**Provided data**
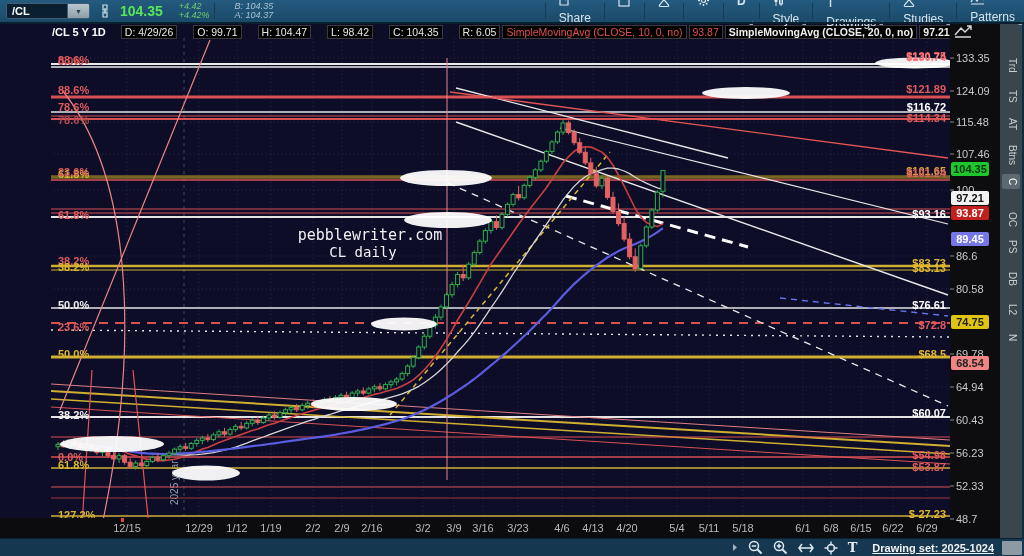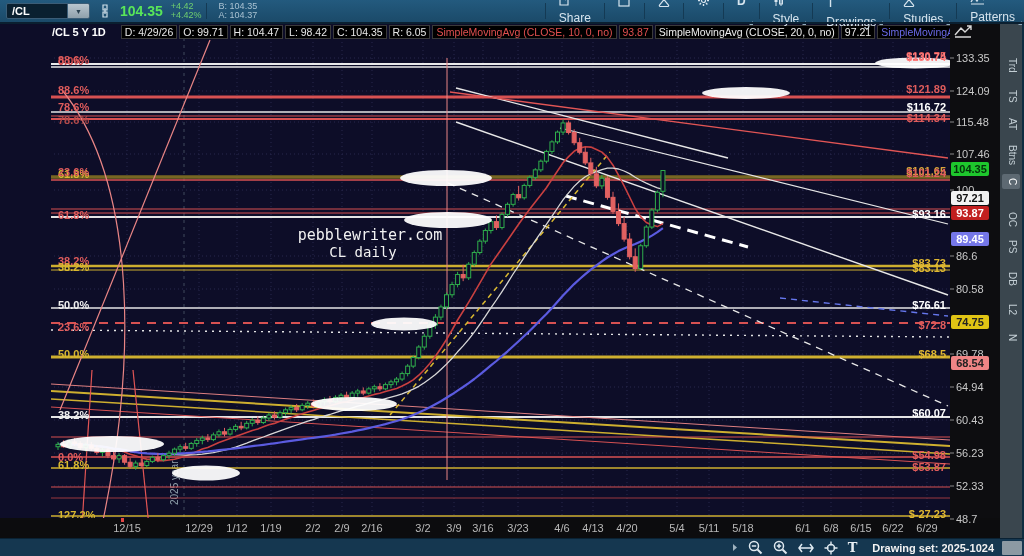--- a/index.html
+++ b/index.html
@@ -21,7 +21,7 @@
   .linkicon { margin-left:10px; display:flex; }
   .tb-title { margin-left:12px; color:#9fb8c8; font-size:12px; white-space:nowrap; }
   .tb-last { margin-left:10px; color:#59e659; font-weight:bold; font-size:14px; }
-  .tb-mini { margin-left:8px; display:flex; flex-direction:column; line-height:9px; font-size:9px; color:#6fcf6f; }
+  .tb-mini { margin-left:16px; display:flex; flex-direction:column; line-height:9px; font-size:9px; color:#6fcf6f;font-style:italic; }
   .tb-mini.gray { color:#a9c2d2; }
   .tb-right { margin-left:auto; display:flex; align-items:center; height:22px; }
   .tbbtn { display:flex; align-items:flex-start; gap:5px; padding:0 9px; height:34px;

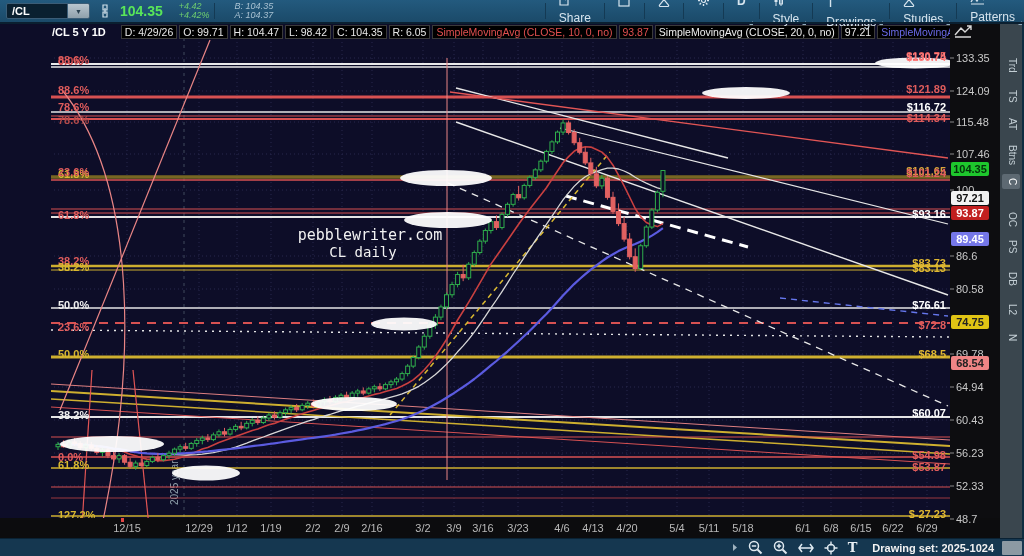--- a/index.html
+++ b/index.html
@@ -160,7 +160,7 @@
 
 <div class="hdr">
   <span class="tfl">/CL 5 Y 1D</span>
-  <span id="chipsHost" style="display:flex;gap:2px;">
+  <span id="chipsHost" style="display:flex;gap:16px;">
         <span class="chip">D: 4/29/26</span>
         <span class="chip">O: 99.71</span>
         <span class="chip">H: 104.47</span>

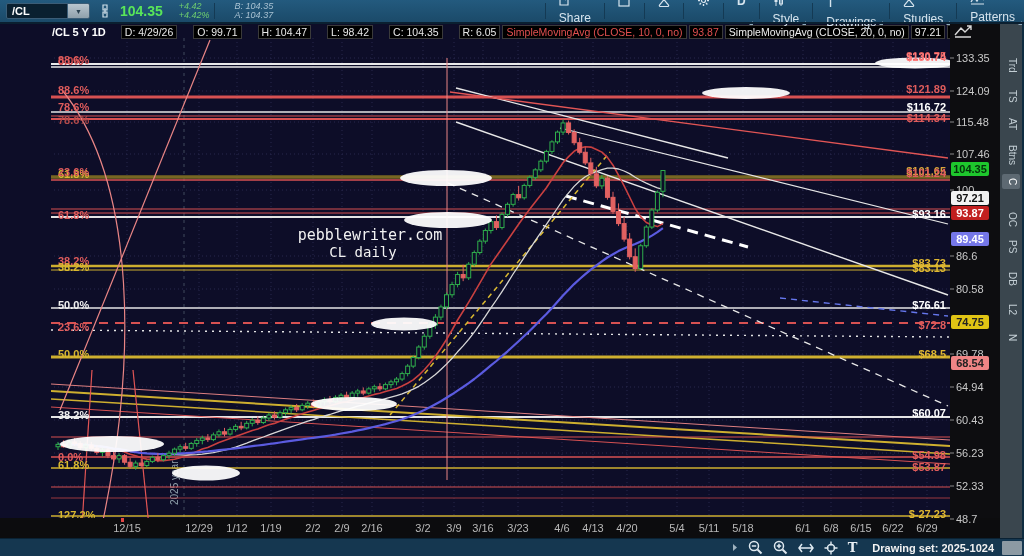--- a/index.html
+++ b/index.html
@@ -38,7 +38,7 @@
   .chip { background:#000; border:1px solid #3a3a3a; color:#e8e8e8; font-size:10.5px;
     padding:0 3px; height:14px; line-height:13px; }
   .chip.red { color:#e25050;text-align:right; }
-  .chip.white { color:#efefef; }
+  .chip.white { color:#efefef;font-weight:bold; }
   .chip.blue { color:#6a6ae8; }
 
   

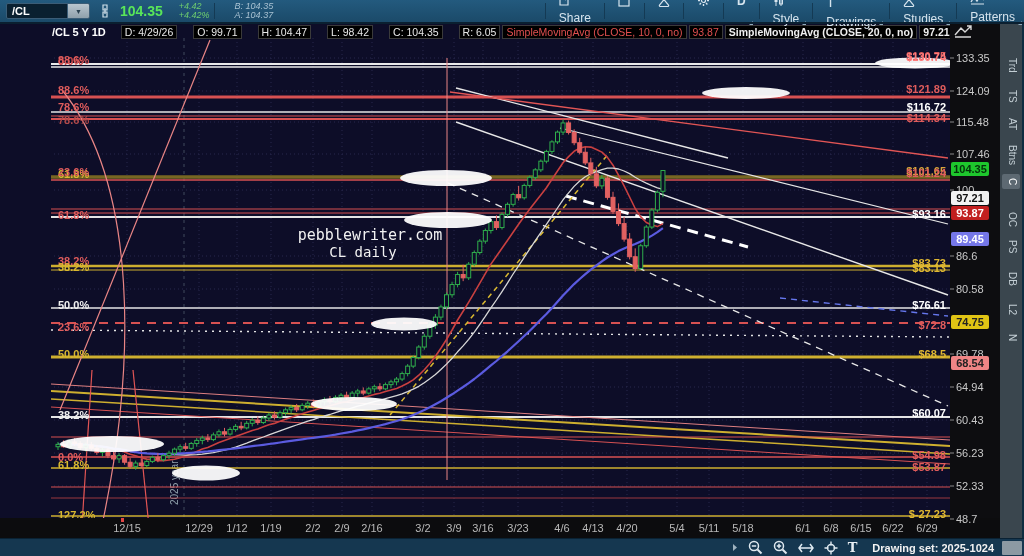--- a/index.html
+++ b/index.html
@@ -54,7 +54,7 @@
     background:#153750; border-top:1px solid #0a2234; z-index:30;
     display:flex; align-items:center; justify-content:flex-end; color:#dfe9f0; }
   .botbar .bicon { margin:0 5px; display:flex; align-items:center; }
-  .botbar .dslabel { font-size:11px; font-weight:bold; color:#f2f2f2; margin:0 8px 0 10px; }
+  .botbar .dslabel { font-size:11px; font-weight:bold; color:#f2f2f2; margin:0 8px 0 10px;text-decoration:underline; }
   .botbar .graysq { width:20px; height:14px; background:#8d9aa3; margin-right:2px; border-radius:1px; }
   .botbar .tchar { font-family:"DejaVu Serif", serif; font-weight:bold; font-size:13px; color:#e8eef2; }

**Task**
Set down every entry word for word, but omit the pictures.

**Answer for this exercise**
--- a/index.html
+++ b/index.html
@@ -21,7 +21,7 @@
   .linkicon { margin-left:10px; display:flex; }
   .tb-title { margin-left:12px; color:#9fb8c8; font-size:12px; white-space:nowrap; }
   .tb-last { margin-left:10px; color:#59e659; font-weight:bold; font-size:14px; }
-  .tb-mini { margin-left:8px; display:flex; flex-direction:column; line-height:9px; font-size:9px; color:#6fcf6f; }
+  .tb-mini { margin-left:16px; display:flex; flex-direction:column; line-height:9px; font-size:9px; color:#6fcf6f;font-style:italic; }
   .tb-mini.gray { color:#a9c2d2; }
   .tb-right { margin-left:auto; display:flex; align-items:center; height:22px; }
   .tbbtn { display:flex; align-items:flex-start; gap:5px; padding:0 9px; height:34px;

--- a/index.html
+++ b/index.html
@@ -160,7 +160,7 @@
 
 <div class="hdr">
   <span class="tfl">/CL 5 Y 1D</span>
-  <span id="chipsHost" style="display:flex;gap:2px;">
+  <span id="chipsHost" style="display:flex;gap:16px;">
         <span class="chip">D: 4/29/26</span>
         <span class="chip">O: 99.71</span>
         <span class="chip">H: 104.47</span>

--- a/index.html
+++ b/index.html
@@ -38,7 +38,7 @@
   .chip { background:#000; border:1px solid #3a3a3a; color:#e8e8e8; font-size:10.5px;
     padding:0 3px; height:14px; line-height:13px; }
   .chip.red { color:#e25050;text-align:right; }
-  .chip.white { color:#efefef; }
+  .chip.white { color:#efefef;font-weight:bold; }
   .chip.blue { color:#6a6ae8; }
 
   

--- a/index.html
+++ b/index.html
@@ -54,7 +54,7 @@
     background:#153750; border-top:1px solid #0a2234; z-index:30;
     display:flex; align-items:center; justify-content:flex-end; color:#dfe9f0; }
   .botbar .bicon { margin:0 5px; display:flex; align-items:center; }
-  .botbar .dslabel { font-size:11px; font-weight:bold; color:#f2f2f2; margin:0 8px 0 10px; }
+  .botbar .dslabel { font-size:11px; font-weight:bold; color:#f2f2f2; margin:0 8px 0 10px;text-decoration:underline; }
   .botbar .graysq { width:20px; height:14px; background:#8d9aa3; margin-right:2px; border-radius:1px; }
   .botbar .tchar { font-family:"DejaVu Serif", serif; font-weight:bold; font-size:13px; color:#e8eef2; }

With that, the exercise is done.